_Task brief_. I need the lines below from the one with "Florida, Jul 2024: none -> 350" down to the one with "2017-07-06: none -> 0.71" reproduced exactly, both ends included, and nothing else.

Itemized modification records:

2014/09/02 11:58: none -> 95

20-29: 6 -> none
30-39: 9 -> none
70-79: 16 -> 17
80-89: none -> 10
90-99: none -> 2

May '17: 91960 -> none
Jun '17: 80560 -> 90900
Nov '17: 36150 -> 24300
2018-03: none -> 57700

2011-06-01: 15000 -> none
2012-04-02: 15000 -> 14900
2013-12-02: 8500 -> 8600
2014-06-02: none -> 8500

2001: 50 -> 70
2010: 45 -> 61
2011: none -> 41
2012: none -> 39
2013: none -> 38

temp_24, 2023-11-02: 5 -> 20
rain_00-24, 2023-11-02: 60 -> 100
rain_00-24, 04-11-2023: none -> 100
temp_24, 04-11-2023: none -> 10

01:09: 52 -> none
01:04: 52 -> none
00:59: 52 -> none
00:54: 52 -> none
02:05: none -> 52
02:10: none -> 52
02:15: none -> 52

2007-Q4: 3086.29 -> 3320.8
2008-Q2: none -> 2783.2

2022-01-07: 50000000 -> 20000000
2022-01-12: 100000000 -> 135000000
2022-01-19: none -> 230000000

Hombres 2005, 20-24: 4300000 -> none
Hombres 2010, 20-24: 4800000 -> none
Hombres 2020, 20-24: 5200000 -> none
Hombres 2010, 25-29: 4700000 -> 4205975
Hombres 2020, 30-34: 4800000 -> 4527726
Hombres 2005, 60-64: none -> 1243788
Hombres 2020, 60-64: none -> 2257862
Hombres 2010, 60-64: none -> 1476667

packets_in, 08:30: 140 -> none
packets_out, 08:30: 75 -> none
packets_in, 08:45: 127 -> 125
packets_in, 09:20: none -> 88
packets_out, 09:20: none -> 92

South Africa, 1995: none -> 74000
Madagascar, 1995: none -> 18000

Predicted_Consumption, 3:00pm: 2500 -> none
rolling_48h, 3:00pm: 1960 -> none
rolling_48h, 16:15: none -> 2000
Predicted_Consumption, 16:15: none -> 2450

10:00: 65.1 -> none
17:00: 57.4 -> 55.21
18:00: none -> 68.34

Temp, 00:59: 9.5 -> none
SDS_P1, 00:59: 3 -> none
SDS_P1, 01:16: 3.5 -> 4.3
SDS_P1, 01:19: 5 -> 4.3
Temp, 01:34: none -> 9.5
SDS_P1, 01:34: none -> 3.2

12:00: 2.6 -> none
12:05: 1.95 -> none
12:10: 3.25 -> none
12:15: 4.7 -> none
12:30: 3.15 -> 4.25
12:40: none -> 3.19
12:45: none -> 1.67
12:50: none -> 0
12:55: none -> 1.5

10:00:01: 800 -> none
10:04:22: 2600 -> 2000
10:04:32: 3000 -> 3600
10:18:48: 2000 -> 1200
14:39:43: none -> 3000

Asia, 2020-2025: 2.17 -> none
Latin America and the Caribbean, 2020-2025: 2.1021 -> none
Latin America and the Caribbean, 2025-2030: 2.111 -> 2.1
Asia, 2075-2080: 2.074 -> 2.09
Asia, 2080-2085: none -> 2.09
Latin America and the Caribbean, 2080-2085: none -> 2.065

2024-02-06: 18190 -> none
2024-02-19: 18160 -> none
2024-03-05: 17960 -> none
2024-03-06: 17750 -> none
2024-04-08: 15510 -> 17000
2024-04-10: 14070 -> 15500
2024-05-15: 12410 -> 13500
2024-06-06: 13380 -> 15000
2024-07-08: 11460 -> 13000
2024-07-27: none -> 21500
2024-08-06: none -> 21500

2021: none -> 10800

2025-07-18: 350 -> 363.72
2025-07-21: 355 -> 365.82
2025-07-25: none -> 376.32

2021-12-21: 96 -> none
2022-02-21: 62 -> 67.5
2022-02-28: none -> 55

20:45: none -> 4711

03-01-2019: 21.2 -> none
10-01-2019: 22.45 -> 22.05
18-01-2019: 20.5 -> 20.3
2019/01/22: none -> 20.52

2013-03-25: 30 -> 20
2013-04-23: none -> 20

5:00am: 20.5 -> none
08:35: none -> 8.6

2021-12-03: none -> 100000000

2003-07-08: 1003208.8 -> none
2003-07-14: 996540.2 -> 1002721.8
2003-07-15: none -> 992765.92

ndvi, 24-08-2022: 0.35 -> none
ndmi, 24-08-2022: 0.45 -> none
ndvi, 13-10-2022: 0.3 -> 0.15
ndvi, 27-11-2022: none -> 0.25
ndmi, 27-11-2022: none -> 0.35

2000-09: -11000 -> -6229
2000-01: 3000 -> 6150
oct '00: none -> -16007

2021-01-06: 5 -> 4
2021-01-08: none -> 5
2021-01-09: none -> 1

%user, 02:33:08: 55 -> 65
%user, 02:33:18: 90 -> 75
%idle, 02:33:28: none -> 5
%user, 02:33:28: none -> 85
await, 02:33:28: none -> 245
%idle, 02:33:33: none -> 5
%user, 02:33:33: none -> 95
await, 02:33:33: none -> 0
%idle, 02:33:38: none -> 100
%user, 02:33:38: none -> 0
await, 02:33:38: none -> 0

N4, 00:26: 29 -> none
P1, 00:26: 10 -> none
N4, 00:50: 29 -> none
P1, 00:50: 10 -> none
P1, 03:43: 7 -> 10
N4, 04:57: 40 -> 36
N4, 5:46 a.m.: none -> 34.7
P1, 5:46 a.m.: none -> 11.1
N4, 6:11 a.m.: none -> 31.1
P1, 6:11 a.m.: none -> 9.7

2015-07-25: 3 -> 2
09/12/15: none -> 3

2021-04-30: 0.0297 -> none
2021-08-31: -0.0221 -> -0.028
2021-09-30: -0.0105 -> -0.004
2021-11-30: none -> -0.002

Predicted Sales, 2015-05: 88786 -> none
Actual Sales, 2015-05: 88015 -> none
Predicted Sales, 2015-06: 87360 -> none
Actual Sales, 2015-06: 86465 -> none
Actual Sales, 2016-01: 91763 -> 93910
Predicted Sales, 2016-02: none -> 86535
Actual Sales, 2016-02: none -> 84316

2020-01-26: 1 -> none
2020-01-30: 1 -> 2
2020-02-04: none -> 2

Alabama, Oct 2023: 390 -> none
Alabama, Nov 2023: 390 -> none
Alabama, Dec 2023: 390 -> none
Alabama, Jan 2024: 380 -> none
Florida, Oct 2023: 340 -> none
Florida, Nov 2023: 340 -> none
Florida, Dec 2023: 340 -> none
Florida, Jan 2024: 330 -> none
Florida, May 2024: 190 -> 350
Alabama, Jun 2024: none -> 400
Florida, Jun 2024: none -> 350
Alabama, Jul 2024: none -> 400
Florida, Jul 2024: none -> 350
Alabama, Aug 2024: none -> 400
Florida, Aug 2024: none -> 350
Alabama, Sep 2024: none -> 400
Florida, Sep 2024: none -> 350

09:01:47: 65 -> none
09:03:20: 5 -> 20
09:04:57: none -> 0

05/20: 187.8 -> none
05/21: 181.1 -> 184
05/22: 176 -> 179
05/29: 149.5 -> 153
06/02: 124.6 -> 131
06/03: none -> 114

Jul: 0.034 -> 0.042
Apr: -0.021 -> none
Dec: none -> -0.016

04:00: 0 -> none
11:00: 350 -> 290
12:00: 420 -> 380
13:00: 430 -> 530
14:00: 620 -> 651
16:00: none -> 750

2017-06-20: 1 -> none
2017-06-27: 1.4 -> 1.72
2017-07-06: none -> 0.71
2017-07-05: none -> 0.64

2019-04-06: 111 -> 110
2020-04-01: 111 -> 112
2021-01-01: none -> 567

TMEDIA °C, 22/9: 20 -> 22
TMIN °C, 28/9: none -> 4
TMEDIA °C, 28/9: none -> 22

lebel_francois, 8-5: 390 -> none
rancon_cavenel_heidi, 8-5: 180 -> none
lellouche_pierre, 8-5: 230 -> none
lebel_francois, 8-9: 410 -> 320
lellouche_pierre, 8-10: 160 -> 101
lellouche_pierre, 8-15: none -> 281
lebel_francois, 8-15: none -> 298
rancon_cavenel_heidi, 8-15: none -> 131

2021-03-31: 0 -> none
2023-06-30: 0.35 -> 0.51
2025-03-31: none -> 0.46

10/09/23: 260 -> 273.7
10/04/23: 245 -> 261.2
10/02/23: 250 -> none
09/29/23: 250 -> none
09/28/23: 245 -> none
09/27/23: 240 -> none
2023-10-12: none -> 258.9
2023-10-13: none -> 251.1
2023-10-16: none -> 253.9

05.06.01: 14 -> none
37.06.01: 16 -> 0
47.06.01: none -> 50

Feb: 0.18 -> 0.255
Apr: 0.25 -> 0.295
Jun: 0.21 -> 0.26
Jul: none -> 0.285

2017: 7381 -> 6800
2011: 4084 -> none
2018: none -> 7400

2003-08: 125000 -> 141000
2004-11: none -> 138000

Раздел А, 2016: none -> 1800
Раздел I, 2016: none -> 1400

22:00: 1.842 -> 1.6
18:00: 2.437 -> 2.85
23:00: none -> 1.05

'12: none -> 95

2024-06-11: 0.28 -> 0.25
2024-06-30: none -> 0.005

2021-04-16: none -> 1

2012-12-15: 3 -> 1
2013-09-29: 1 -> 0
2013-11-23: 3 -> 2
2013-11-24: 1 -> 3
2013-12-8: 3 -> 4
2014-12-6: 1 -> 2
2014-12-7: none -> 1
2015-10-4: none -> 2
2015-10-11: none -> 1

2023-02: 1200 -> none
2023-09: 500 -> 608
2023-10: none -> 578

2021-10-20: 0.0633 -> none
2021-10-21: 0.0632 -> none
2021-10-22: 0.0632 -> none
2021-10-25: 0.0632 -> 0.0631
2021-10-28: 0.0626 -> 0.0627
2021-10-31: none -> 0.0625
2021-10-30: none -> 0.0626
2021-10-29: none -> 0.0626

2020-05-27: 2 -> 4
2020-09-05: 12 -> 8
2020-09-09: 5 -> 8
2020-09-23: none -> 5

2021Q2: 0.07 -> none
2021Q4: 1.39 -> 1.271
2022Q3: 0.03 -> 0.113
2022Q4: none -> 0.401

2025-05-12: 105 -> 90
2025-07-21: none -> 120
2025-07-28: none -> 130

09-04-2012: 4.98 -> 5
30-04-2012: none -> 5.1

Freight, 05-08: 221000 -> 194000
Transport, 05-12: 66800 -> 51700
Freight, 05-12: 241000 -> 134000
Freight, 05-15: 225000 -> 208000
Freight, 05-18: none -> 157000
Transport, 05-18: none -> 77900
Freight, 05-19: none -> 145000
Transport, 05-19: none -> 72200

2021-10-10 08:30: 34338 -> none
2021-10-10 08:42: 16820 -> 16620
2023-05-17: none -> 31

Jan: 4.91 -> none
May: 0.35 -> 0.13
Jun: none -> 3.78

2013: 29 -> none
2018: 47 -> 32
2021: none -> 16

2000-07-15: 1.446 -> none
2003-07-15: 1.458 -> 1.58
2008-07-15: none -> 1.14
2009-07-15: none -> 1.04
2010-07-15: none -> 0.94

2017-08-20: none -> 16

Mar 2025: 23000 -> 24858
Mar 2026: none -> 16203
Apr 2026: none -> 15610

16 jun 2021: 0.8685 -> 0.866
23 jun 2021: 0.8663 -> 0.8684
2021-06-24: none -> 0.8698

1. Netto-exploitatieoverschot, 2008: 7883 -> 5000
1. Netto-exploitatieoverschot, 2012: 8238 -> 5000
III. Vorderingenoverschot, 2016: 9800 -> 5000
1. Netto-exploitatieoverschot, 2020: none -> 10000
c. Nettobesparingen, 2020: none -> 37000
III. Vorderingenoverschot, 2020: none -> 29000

_Problem solution_.
Florida, Jul 2024: none -> 350
Alabama, Aug 2024: none -> 400
Florida, Aug 2024: none -> 350
Alabama, Sep 2024: none -> 400
Florida, Sep 2024: none -> 350

09:01:47: 65 -> none
09:03:20: 5 -> 20
09:04:57: none -> 0

05/20: 187.8 -> none
05/21: 181.1 -> 184
05/22: 176 -> 179
05/29: 149.5 -> 153
06/02: 124.6 -> 131
06/03: none -> 114

Jul: 0.034 -> 0.042
Apr: -0.021 -> none
Dec: none -> -0.016

04:00: 0 -> none
11:00: 350 -> 290
12:00: 420 -> 380
13:00: 430 -> 530
14:00: 620 -> 651
16:00: none -> 750

2017-06-20: 1 -> none
2017-06-27: 1.4 -> 1.72
2017-07-06: none -> 0.71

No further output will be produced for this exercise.